[Material provided]:
━━━━━━━━━━━━━━━━━━━━━━━━━━━━━━

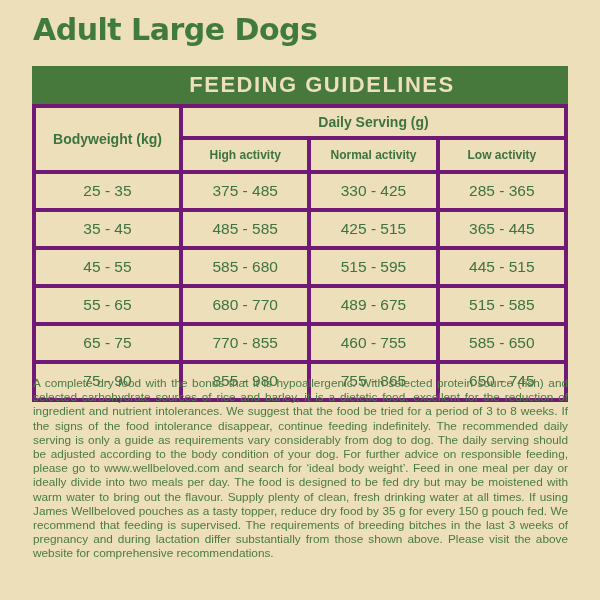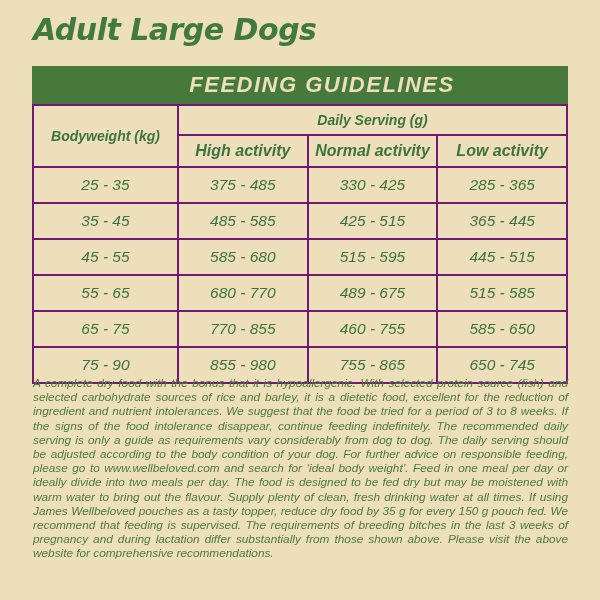--- a/index.html
+++ b/index.html
@@ -17,7 +17,6 @@
     width: 600px;
     height: 428px;
     position: relative;
-    font-style: italic;
   }
   .title {
     position: absolute;

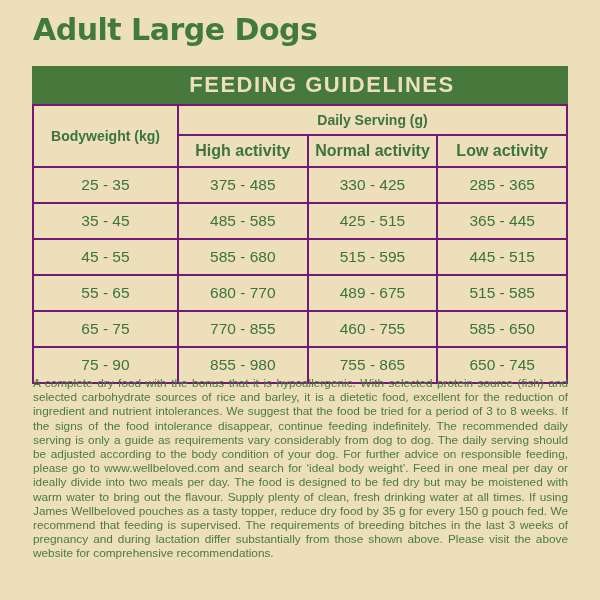--- a/index.html
+++ b/index.html
@@ -56,7 +56,7 @@
     table-layout: fixed;
   }
   table.feeding td, table.feeding th {
-    border: 2px solid #701a75;
+    border: 4px solid #701a75;
     text-align: center;
     vertical-align: middle;
     color: #3d7340;

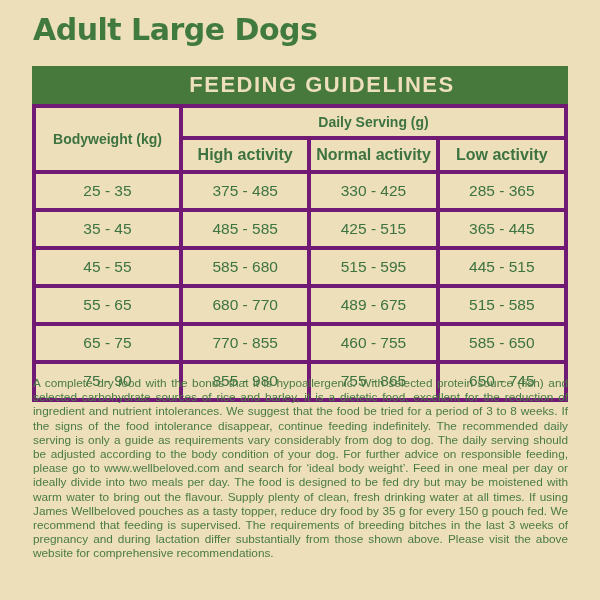--- a/index.html
+++ b/index.html
@@ -75,7 +75,7 @@
   }
   th.activity {
     height: 30px;
-    font-size: 16px;
+    font-size: 12px;
     font-weight: bold;
   }
   td.val {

━━━━━━━━━━━━━━━━━━━━━━━━━━━━━━

[Exercise]: Exactly as they appear, please return only the lines from the first line of the records through the line containing "vertical-align: middle;", both included, leaving out all pictures.

[Completed task]:
--- a/index.html
+++ b/index.html
@@ -17,7 +17,6 @@
     width: 600px;
     height: 428px;
     position: relative;
-    font-style: italic;
   }
   .title {
     position: absolute;

--- a/index.html
+++ b/index.html
@@ -56,7 +56,7 @@
     table-layout: fixed;
   }
   table.feeding td, table.feeding th {
-    border: 2px solid #701a75;
+    border: 4px solid #701a75;
     text-align: center;
     vertical-align: middle;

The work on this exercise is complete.